My advice to MPs is to ignore all and every claim made by student associations about the so called services they fund, and instead just look at their financial accounts. That will expose how little they spend on services.
But we do have an example of one recent spending decision, in Otago:
A Student Association staffer received more than $40,000 funding to spend a year travelling the world researching student drinking habits – then delivered a four-and-a-half page report on her findings.
One of her key recommendations was that the university schedule more Friday morning lectures, to dissuade students from getting boozed on Thursdays.
Otago University Students Association events manager Vanessa Reddy spent most of 2009 on her tour of dozens of US universities, to develop a 40-point drinking plan.
A 40 point plan that took up four and a half pages? I guess there were not a lot of footnotes!
Prompted by high-profile problems with student drunkenness in Dunedin, the university, city council and students’ association all chipped in towards Reddy’s costs, according to student magazine Critic.
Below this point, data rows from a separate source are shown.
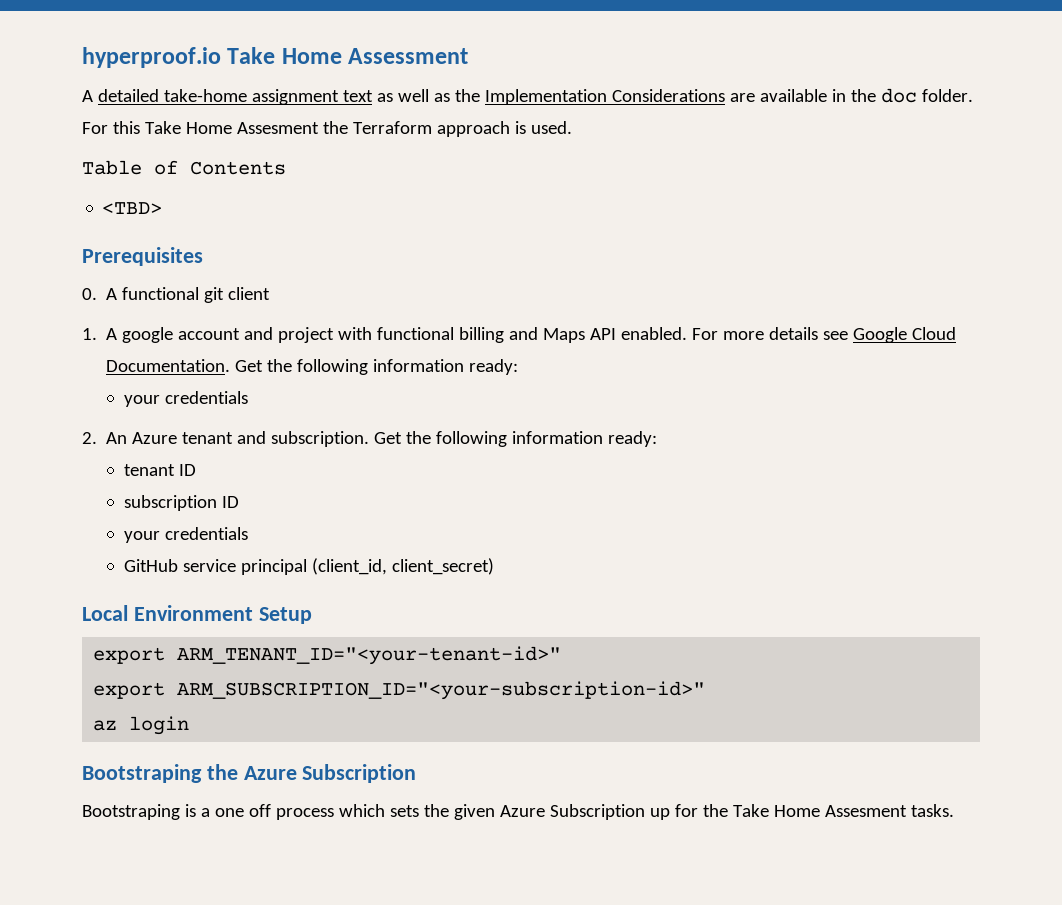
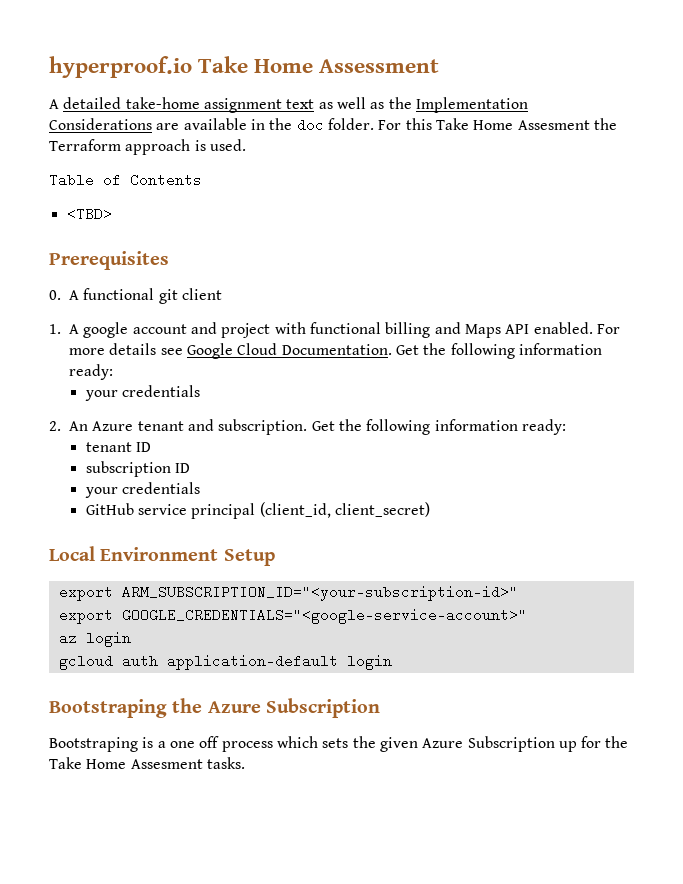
- export ARM_TENANT_ID="<your-tenant-id>"
  export ARM_SUBSCRIPTION_ID="<your-subscription-id>"
+ export GOOGLE_CREDENTIALS="<google-service-account>"
+ gcloud auth application-default login

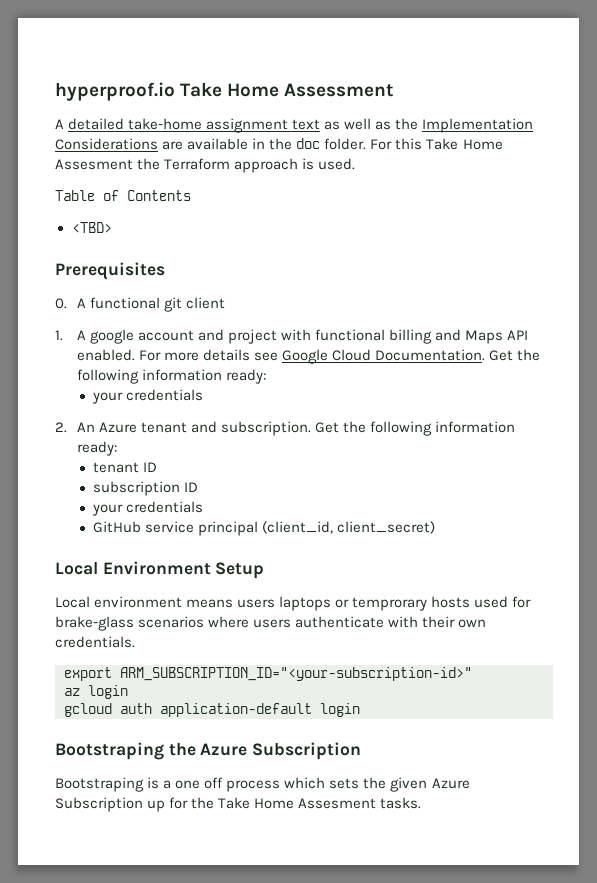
+ Local environment means users laptops or temprorary hosts used for brake-glass scenarios where users authenticate with their own credentials.
- export GOOGLE_CREDENTIALS="<google-service-account>"

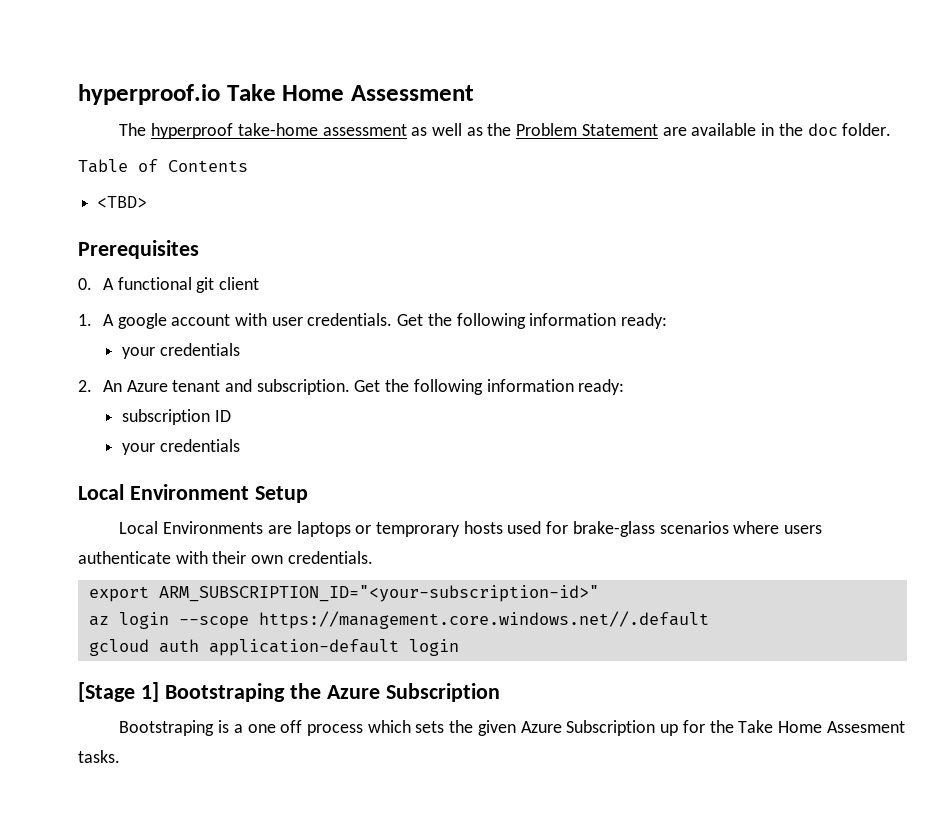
- A detailed take-home assignment text as well as the Implementation Considerations are available in the doc folder. For this Take Home Assesment the Terraform approach is used.
+ The hyperproof take-home assessment as well as the Problem Statement are available in the doc folder.
- 1. A google account and project with functional billing and Maps API enabled. For more details see Google Cloud Documentation.
+ 1. A google account with user credentials.
- tenant ID
- GitHub service principal (client_id, client_secret)
- Local environment means users laptops or temprorary hosts used for brake-glass scenarios where users authenticate with their own credentials.
+ Local Environments are laptops or temprorary hosts used for brake-glass scenarios where users authenticate with their own credentials.
- az login
+ az login --scope https://management.core.windows.net//.default
- Bootstraping the Azure Subscription
+ [Stage 1] Bootstraping the Azure Subscription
The association also paid Reddy five hours’ wages a week so she could help her temporary replacement from afar.
What was the contribution from each I wonder,and did any of them bother to do a contract specifying what the deliverables should be in return for the funding?
I note all three funders were speending other people’s money, not their own.
Also back home, Salient reports on an amusing spat at VUWSA (of course) where an executive member has been sanctioned for slagging off Weir House residents as “rich kids” who see staying at Weir as a “status boost”.
Now this is a pretty silly issue, but it does raise a good example of why student associations will do better under VSM, due to the culture change.
Under VSM student associations will be focused on persuading students to join them, not slagging them off. If Weir House students had the ability to resign as members, or decline joining VUWSA, you can be damn sure an executive member won’t be slagging them off (unles they are exceptionally stupid).